◆ PROBLEM TO SOLVE:
Within the data below, count the lines that include "character" and give only the count.

◆ Change detection data:
━━━━━━

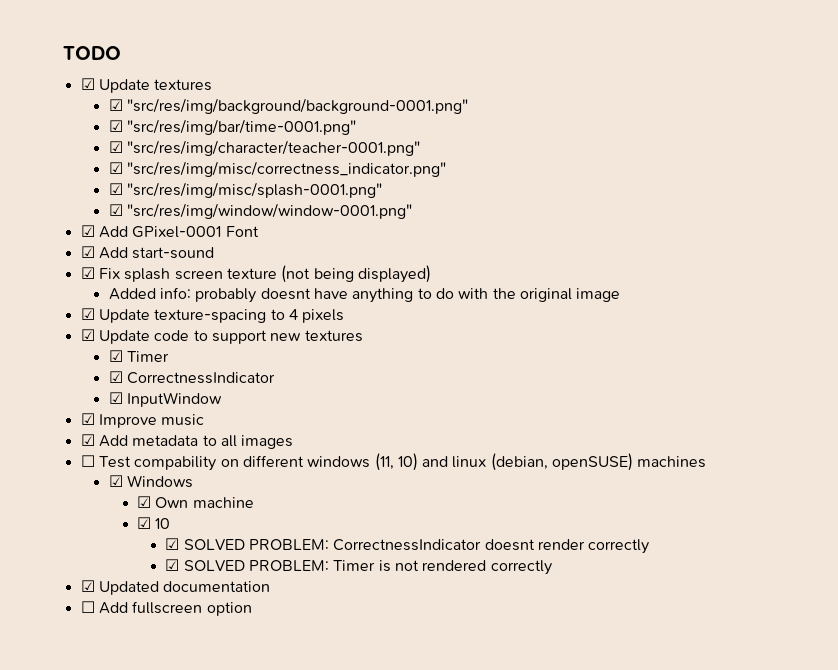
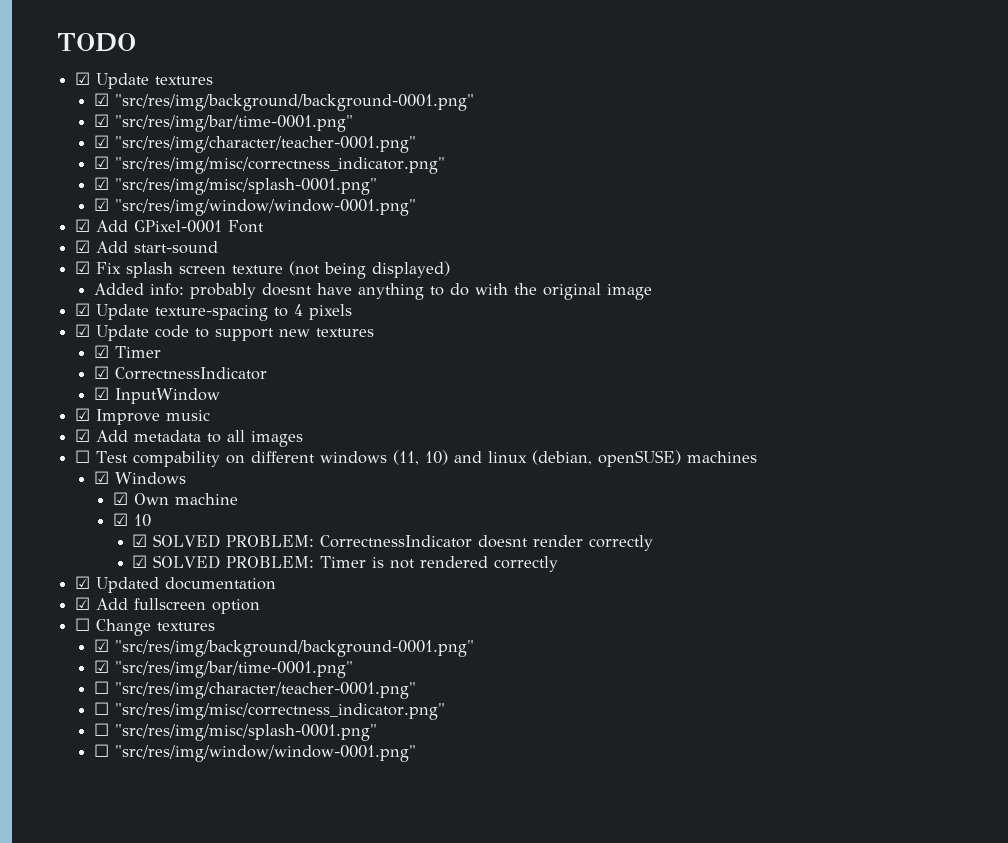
- ☐ Add fullscreen option
+ ☑ Add fullscreen option
+ ☐ Change textures
+ ☑ "src/res/img/background/background-0001.png"
+ ☑ "src/res/img/bar/time-0001.png"
+ ☐ "src/res/img/character/teacher-0001.png"
+ ☐ "src/res/img/misc/correctness_indicator.png"
+ ☐ "src/res/img/misc/splash-0001.png"
+ ☐ "src/res/img/window/window-0001.png"

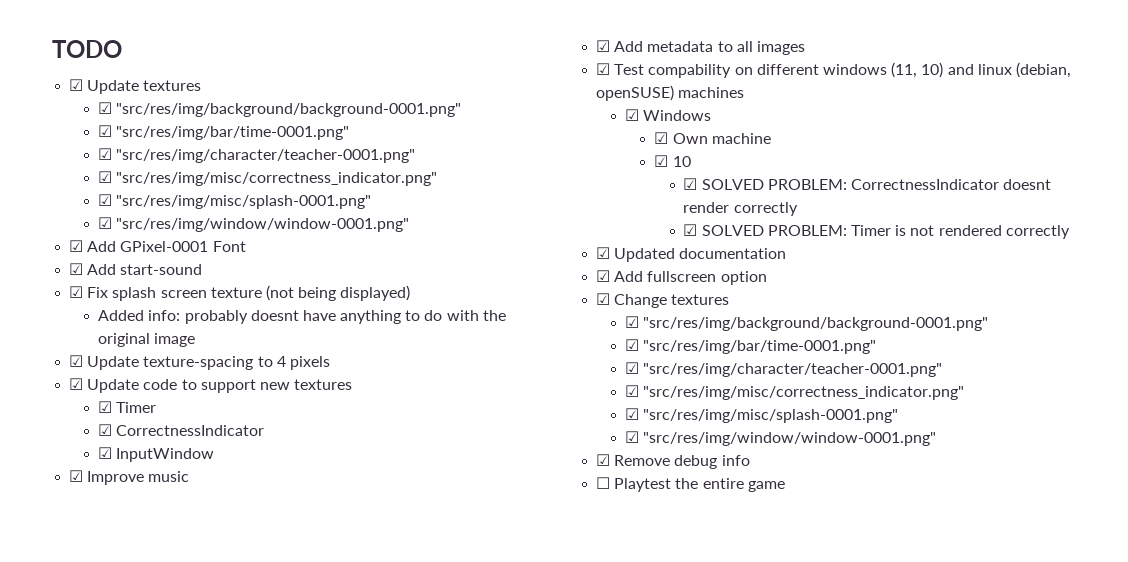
- ☐ Test compability on different windows (11, 10) and linux (debian, openSUSE) machines
+ ☑ Test compability on different windows (11, 10) and linux (debian, openSUSE) machines
- ☐ Change textures
+ ☑ Change textures
  ☑ "src/res/img/background/background-0001.png"
  ☑ "src/res/img/bar/time-0001.png"
- ☐ "src/res/img/character/teacher-0001.png"
- ☐ "src/res/img/misc/correctness_indicator.png"
- ☐ "src/res/img/misc/splash-0001.png"
- ☐ "src/res/img/window/window-0001.png"
+ ☑ "src/res/img/character/teacher-0001.png"
+ ☑ "src/res/img/misc/correctness_indicator.png"
+ ☑ "src/res/img/misc/splash-0001.png"
+ ☑ "src/res/img/window/window-0001.png"
+ ☑ Remove debug info
+ ☐ Playtest the entire game

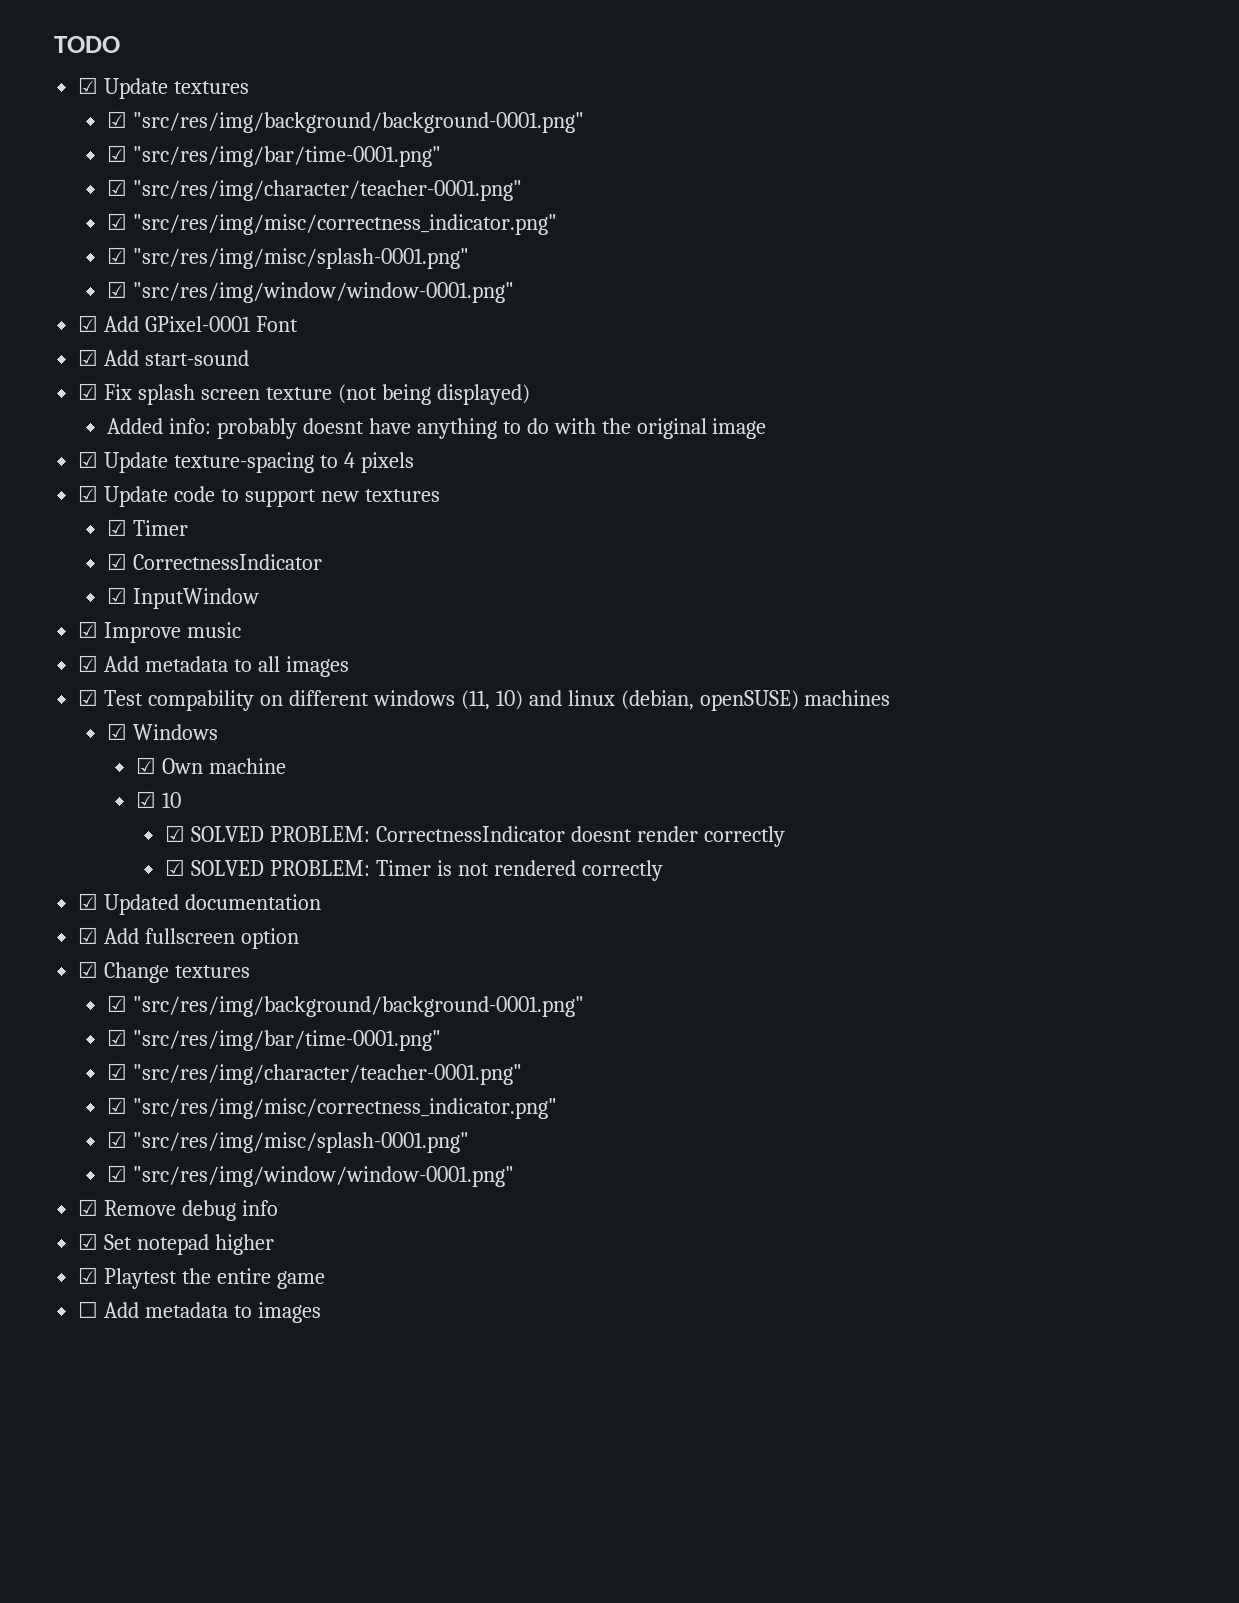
- ☐ Playtest the entire game
+ ☑ Set notepad higher
+ ☑ Playtest the entire game
+ ☐ Add metadata to images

━━━━━━

◆ YOUR SOLUTION:
3